Because i used IIRFilter, not dsp::IIR::Filter, i tried writing my own version of getMagnitudeForFrequency() using Juce’s as a guide. And i think that’s where my math skills failed me again. I was getting values for magnitudes, but they weren’t quite right, and it’s been so long since i did math using complex numbers that i didn’t know where my version of the method went wrong. Otherwise, i could follow the rest of your code and see it looked like it was working as properly as it could with my incorrect magnitudes.

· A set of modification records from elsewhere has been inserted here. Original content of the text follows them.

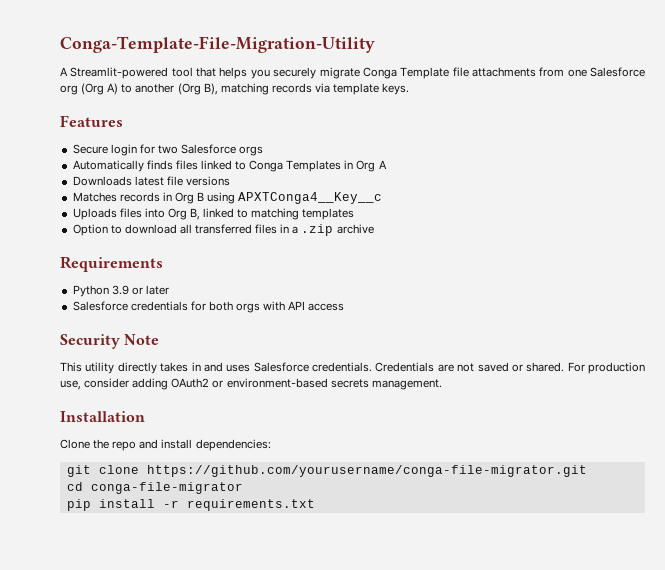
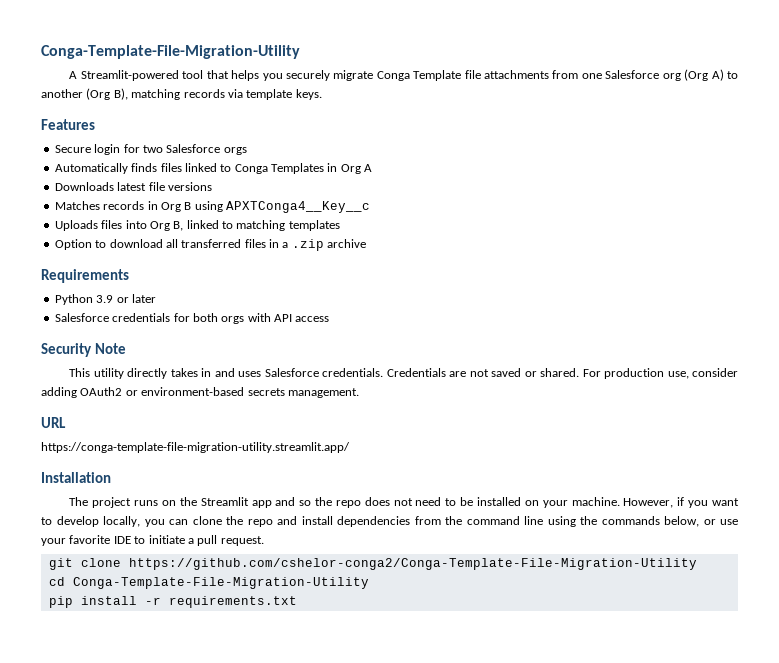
+ URL
+ https://conga-template-file-migration-utility.streamlit.app/
- Clone the repo and install dependencies:
+ The project runs on the Streamlit app and so the repo does not need to be installed on your machine. However, if you want to develop locally, you can clone the repo and install dependencies from the command line using the commands below, or use your favorite IDE to initiate a pull request.
- git clone https://github.com/yourusername/conga-file-migrator.git
+ git clone https://github.com/cshelor-conga2/Conga-Template-File-Migration-Utility
- cd conga-file-migrator
+ cd Conga-Template-File-Migration-Utility

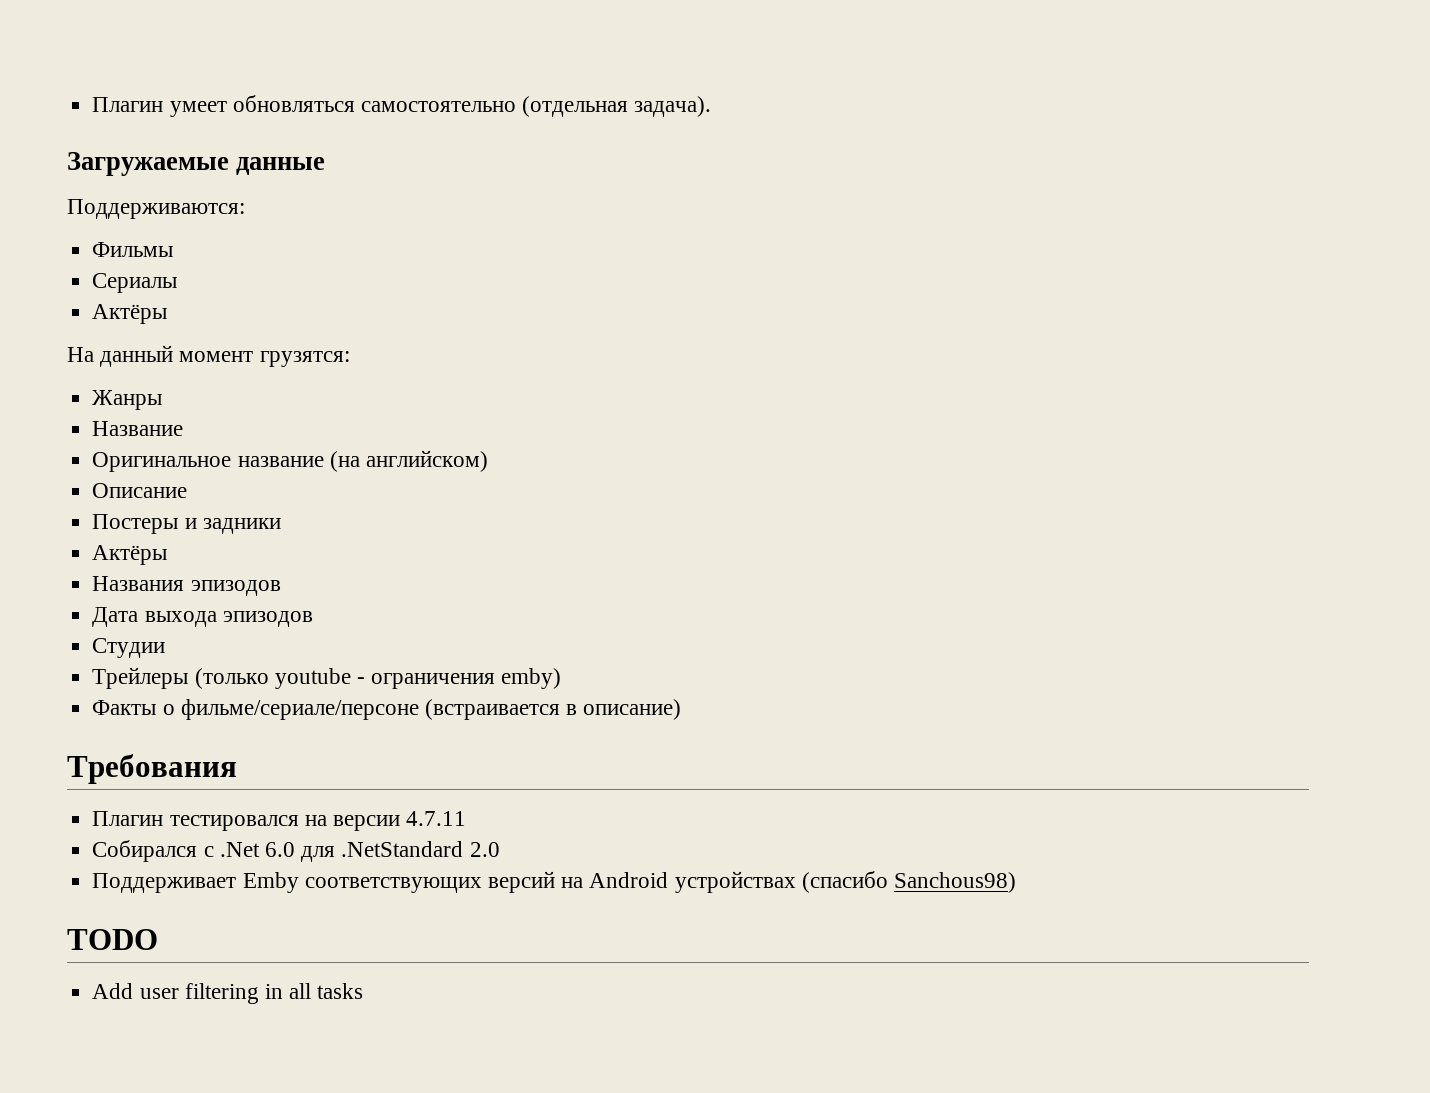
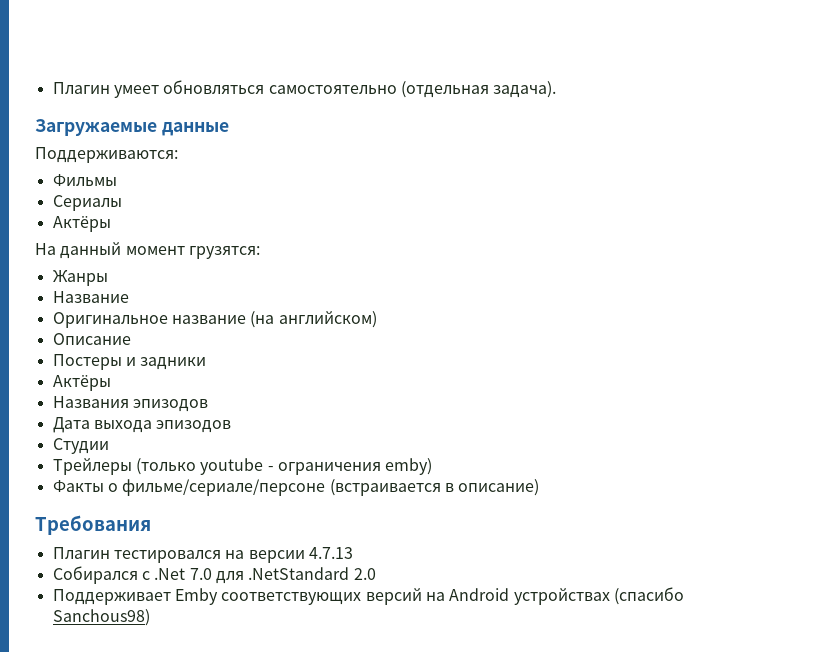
- Плагин тестировался на версии 4.7.11
+ Плагин тестировался на версии 4.7.13
- Собирался c .Net 6.0 для .NetStandard 2.0
+ Собирался c .Net 7.0 для .NetStandard 2.0
- TODO
- Add user filtering in all tasks

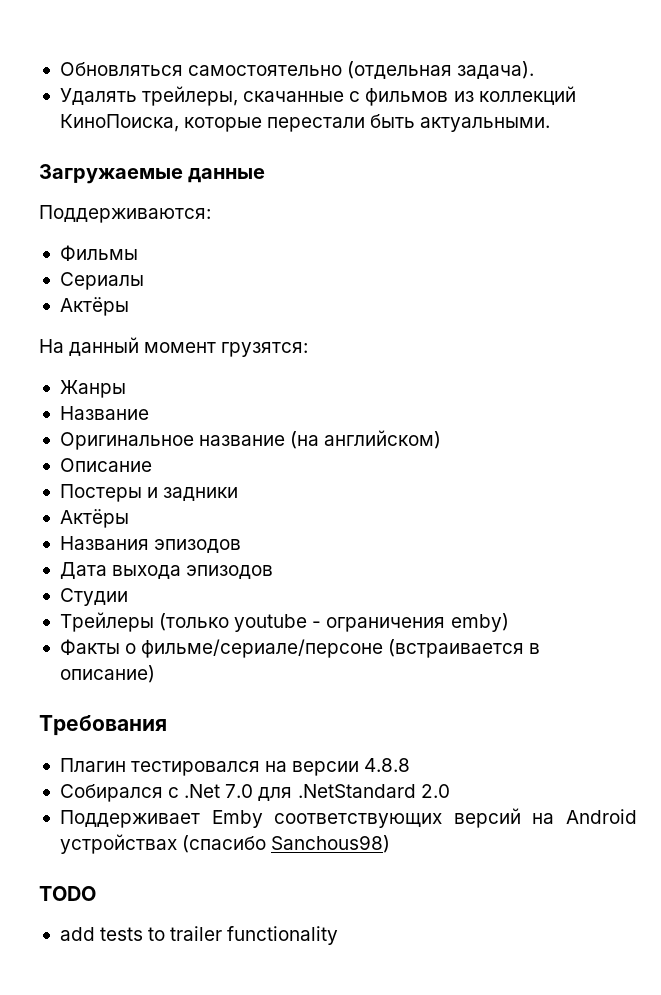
- Плагин умеет обновляться самостоятельно (отдельная задача).
+ Обновляться самостоятельно (отдельная задача).
+ Удалять трейлеры, скачанные с фильмов из коллекций КиноПоиска, которые перестали быть актуальными.
- Плагин тестировался на версии 4.7.13
+ Плагин тестировался на версии 4.8.8
+ TODO
+ add tests to trailer functionality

    void FilterVisual::drawLowPass2P()
    {
        setLowpassCoefficients(sampleRate, cutoffFreq, resonance);
        
        // for each increment of the width of the visual space
        for (int i=0; i<getWidth(); i++)
        {
            // Convert the X position to a frequency, normalized 0-1
            float xFreq = positionToFrequency( (float)i / (float)getWidth() );
            int order = 4;//(5 - 1) / 2;  // juce: (coefficients.size()) - 1) / 2;
            
            // Get magnitude for that frequency.
            float mag = getMagAtFreq(xFreq, sampleRate, order); // = filtCoeff.getMagnitudeForFrequency( (double)xFreq, (double)sampleRate );  // *** MAGNITUDE FUNCTION GOES HERE SOMEHOW ***
            DBG(mag);
            
            // Filtering to fit nicely in the display
            float dbScale = 12.0f;
            float dBs     = Decibels::gainToDecibels( mag );
            DBG(dBs);
            dBs = jlimit( -dbScale, dbScale, dBs );
            
            // Create Y position
            float yPos = jmap( dBs, -dbScale, dbScale, 1.0f, 0.0f );
            
            // Create path
            if (i==0)
            {
                filterShape.startNewSubPath( i, yPos * getHeight() );
                //DBG(yPos * getHeight());
            }
            else
            {
                filterShape.lineTo( i, yPos * getHeight() );
                //DBG(yPos * getHeight());
            }
        }
        DBG("");
    }


    void FilterVisual::setLowpassCoefficients(float SR, float CO, float Q)
    {
        float n = 1.0f / std::tan(MathConstants<float>::pi * CO / SR );
        float nSquared = n * n;
        float invQ = 1.0f / Q;
        float c1 = 1.0f / (1.0f + invQ * n + nSquared);
        
        a0 = c1;
        a1 = c1 * 2.0f;
        a2 = c1;
        b0 = 1.0f;
        b1 = c1 * 2.0f * (1 - nSquared);
        b2 = c1 * (1.0f - invQ * n + nSquared);
    }

    float FilterVisual::getMagAtFreq(float freq, float SR, int order_)
    {
        constexpr std::complex<float> j (0.0f, 1.0f);
        int order = order_;
        float coefs[] = { a0, a1, a2, b0, b1, b2 };
        
        std::complex<float> numerator = 0.0f, denominator = 0.0f, factor = 1.0f;
        std::complex<float> jw = std::exp( -MathConstants<float>::twoPi * freq * j / sampleRate );
        
        for (int n = 0; n <= order; ++n)
        {
            numerator += static_cast<float>(coefs[n]) * factor;
            factor *= jw;
        }
        
        denominator = 1.0f;
        factor = jw;
        
        for (int n = order + 1; n <= 2 * order; ++n)
        {
            denominator += static_cast<float>(coefs[n]) * factor;
            factor *= jw;
        }
        
        return  std::abs(numerator / denominator);
    }

So, i resigned myself to just drawing the filter curves as “ideal forms” using the cutoff and resonance without the actual filter magnitudes. Honestly, that’s all that’s necessary.

But thanks for the input, nonetheless. :+1:

You can simplify the math a bit if your order is fixed to 2.

auto w = 2.0f * pi * frequency / sample_rate; 
std::complex<float> z (cos(w), sin(w)); // e^jw = cos(w) + jsin(w)
auto num = a0 * z * z + a1 * z + a2;
auto den = b0 * z * z + b1 * z + b2;
return std::abs(num / den);

You might want to double check the sign of your denominator coefficients as well, and sanity check your coefficient computation algorithm in matlab/octave/python.

1 Like

Awesome. Thanks! I’ve switched to an “emulated response curve” path. But I’ll definitely be coming back to this idea. Will see if i can get an accurate visualization from magnitude going with this bit of clean-math.